■ Exercise: Please transcribe exactly, and only, the lines of the data below between the line holding "top: 404px;" and the line holding "table.flow, table.flow td", inclusive.

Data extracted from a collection
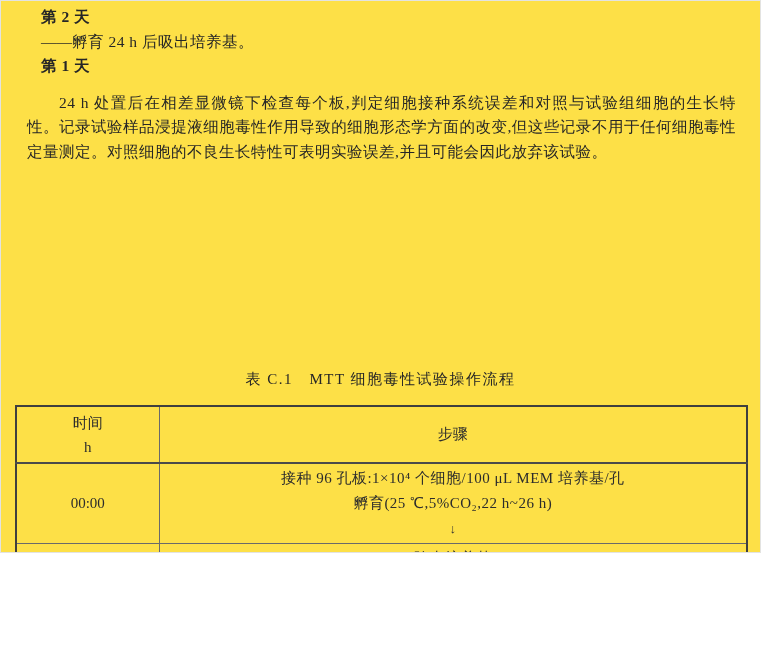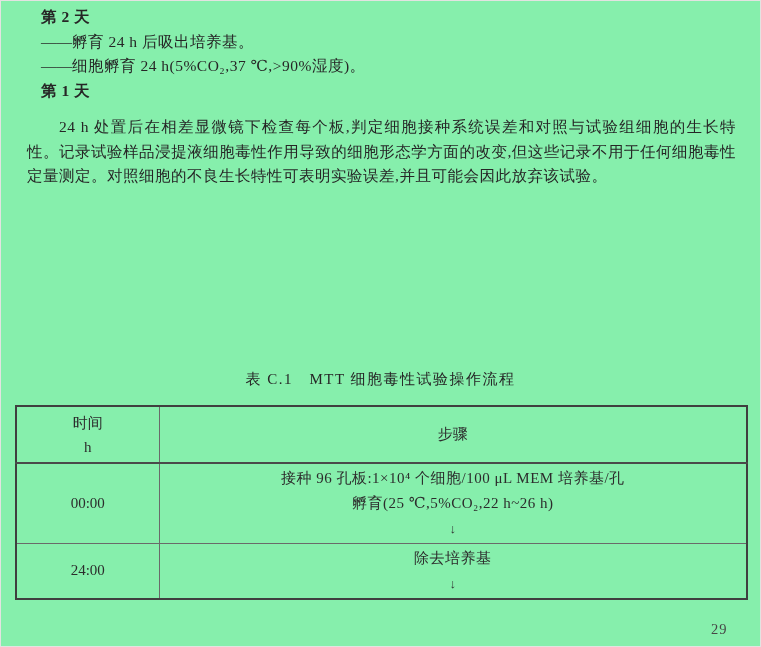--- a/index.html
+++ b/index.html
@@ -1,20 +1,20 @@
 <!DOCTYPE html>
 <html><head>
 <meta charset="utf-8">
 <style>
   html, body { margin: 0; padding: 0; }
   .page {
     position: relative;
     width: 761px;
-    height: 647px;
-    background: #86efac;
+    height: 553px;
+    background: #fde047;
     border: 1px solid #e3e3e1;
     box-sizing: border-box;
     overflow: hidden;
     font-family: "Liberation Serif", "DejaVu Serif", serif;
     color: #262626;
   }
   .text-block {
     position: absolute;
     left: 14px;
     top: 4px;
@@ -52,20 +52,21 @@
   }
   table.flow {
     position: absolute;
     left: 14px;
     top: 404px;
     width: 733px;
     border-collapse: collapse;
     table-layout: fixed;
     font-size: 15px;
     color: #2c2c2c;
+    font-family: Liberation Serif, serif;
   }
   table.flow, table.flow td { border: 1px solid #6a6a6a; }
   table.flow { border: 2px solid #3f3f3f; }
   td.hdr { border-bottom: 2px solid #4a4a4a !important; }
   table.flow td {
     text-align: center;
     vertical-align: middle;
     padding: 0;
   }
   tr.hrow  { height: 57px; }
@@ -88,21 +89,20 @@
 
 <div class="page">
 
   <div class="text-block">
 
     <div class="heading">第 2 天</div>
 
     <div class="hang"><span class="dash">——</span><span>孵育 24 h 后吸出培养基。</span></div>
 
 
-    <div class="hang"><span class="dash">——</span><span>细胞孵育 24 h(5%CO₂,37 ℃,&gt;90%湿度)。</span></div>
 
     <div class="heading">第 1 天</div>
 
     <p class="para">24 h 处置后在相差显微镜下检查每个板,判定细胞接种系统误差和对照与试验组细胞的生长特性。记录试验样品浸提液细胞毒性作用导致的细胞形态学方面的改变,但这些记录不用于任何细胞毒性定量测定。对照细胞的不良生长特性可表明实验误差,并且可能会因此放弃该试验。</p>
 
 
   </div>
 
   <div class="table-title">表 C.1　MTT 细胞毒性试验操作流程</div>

■ Answer section:
     top: 404px;
     width: 733px;
     border-collapse: collapse;
     table-layout: fixed;
     font-size: 15px;
     color: #2c2c2c;
+    font-family: Liberation Serif, serif;
   }
   table.flow, table.flow td { border: 1px solid #6a6a6a; }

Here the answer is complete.